By Aarthi Swaminathan

Student debt isn’t just a student problem. Across the U.S., many parents also struggle with the burden of student loans.

A recent survey by Freedom Debt Relief found that 37% of 1,506 American adults said their children’s college education cost has made them feel financially overwhelmed. And 20% said that the stress has contributed to mental or emotional health issues.

More than 40% said education costs impacted their retirement plan, with 31% indicating that they had “given up retiring when they initially desired.”

Yahoo Finance spoke with one parent in a particularly difficult student loan situation: a 60-year-old factory worker from Scranton, Pa., who had cosigned a loan for his son. (The man, whom we’ll call Frank, asked for anonymity to protect his son.)

Student debt is affecting parents of borrowers‘It’s not nice for a hard-working middle class family’

Frank’s student debt experience began when his son got into a college. As a “middle-class working family” that brings in about $75,000 a year, Frank and his son started borrowing.

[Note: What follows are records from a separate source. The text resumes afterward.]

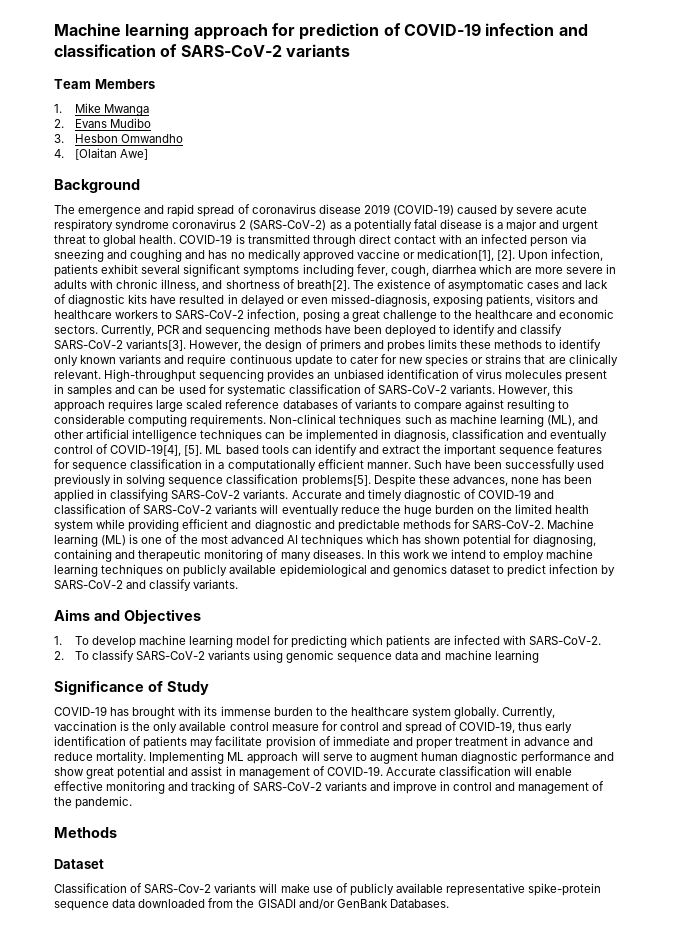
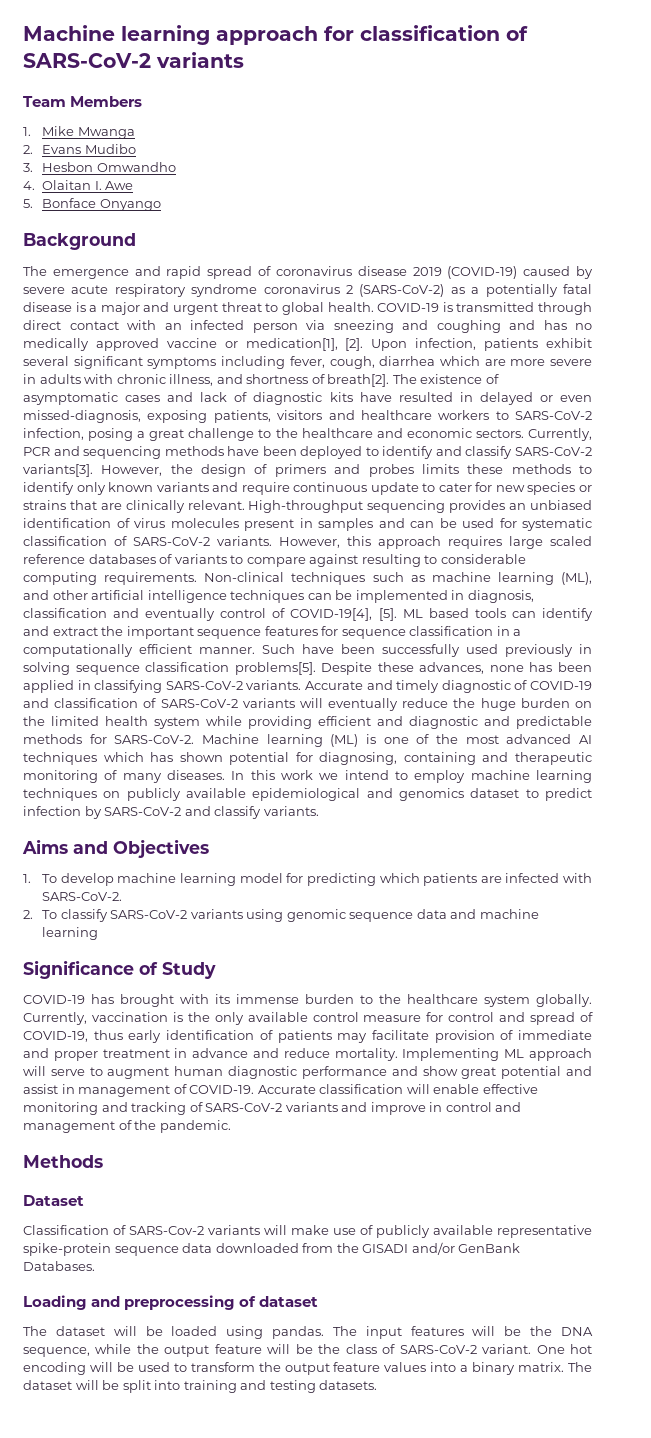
[299,23,588,40] prediction of COVID-19 infection and -> (354, 33) none
[74,148,148,160] [Olaitan Awe] -> [42,180,134,190] [23,198,161,211] Olaitan I. Awe // 5. Bonface Onyango
(449, 903) none -> [23,1295,319,1310] [23,1326,593,1339] [23,1344,592,1357] [23,1362,593,1375] [23,1380,378,1393] // Loading and preprocessing of dataset // The dataset will be loaded using pandas. The input features will be the DNA sequence, while the output feature will be the class of SARS-CoV-2 variant. One hot encoding will be used to transform the output feature values into a binary matrix. The dataset will be split into training and testing datasets.

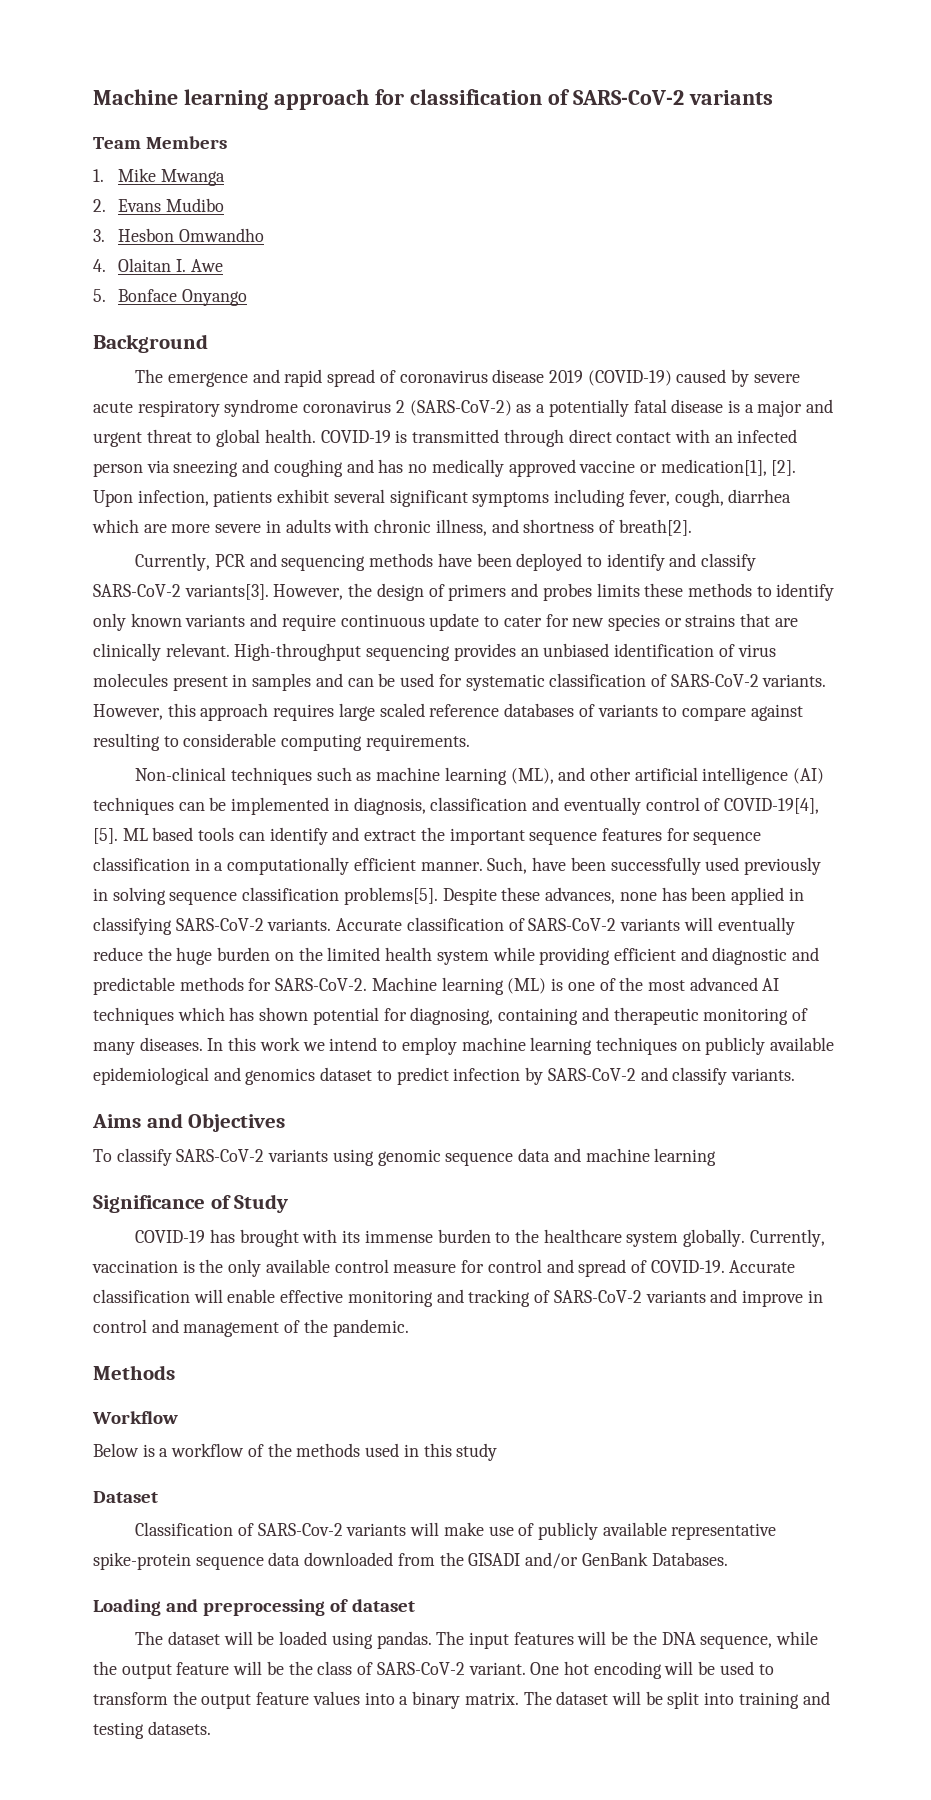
[392,374,499,384] [23,392,592,405] [23,410,592,423] [23,428,524,441] The existence of asymptomatic cases and lack of diagnostic kits have resulted in delayed or even missed-diagnosis, exposing patients, visitors and healthcare workers to SARS-CoV-2 infection, posing a great challenge to the healthcare and economic sectors. -> (692, 527) //
(198, 578) none -> (470, 742) //
(227, 596) none -> [793,768,825,784] (AI)
[262,644,295,654] Such -> [487,857,528,874] Such,
[366,680,593,693] [23,698,49,708] and timely diagnostic of COVID-19 and -> (403, 924) none
[23,873,592,886] [42,892,123,901] [23,910,33,919] 1. To develop machine learning model for predicting which patients are infected with SARS-CoV-2. // 2. -> (286, 1122) none
[23,1030,592,1043] [23,1048,592,1061] [23,1066,592,1079] [23,1084,187,1097] COVID-19, thus early identification of patients may facilitate provision of immediate and proper treatment in advance and reduce mortality. Implementing ML approach will serve to augment human diagnostic performance and show great potential and assist in management of -> (647, 1266) none
(103, 1161) none -> [92,1411,178,1424] [93,1443,498,1461] // Workflow // Below is a workflow of the methods used in this study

The son fell seriously ill after attending the school for one-and-a-half years and dropped out. After his health improved, the son decided to resume his education at a different school. All the while, both father and son continued to borrow.

The expenses began mounting: The family had a refinanced mortgage and credit card debt, as well as home and car insurance to pay. On top of that, they had recurring medical bills. And there was the possibility of more kids going to college.

“[With] some of my bills, I was in no position to barely help myself,” Frank said.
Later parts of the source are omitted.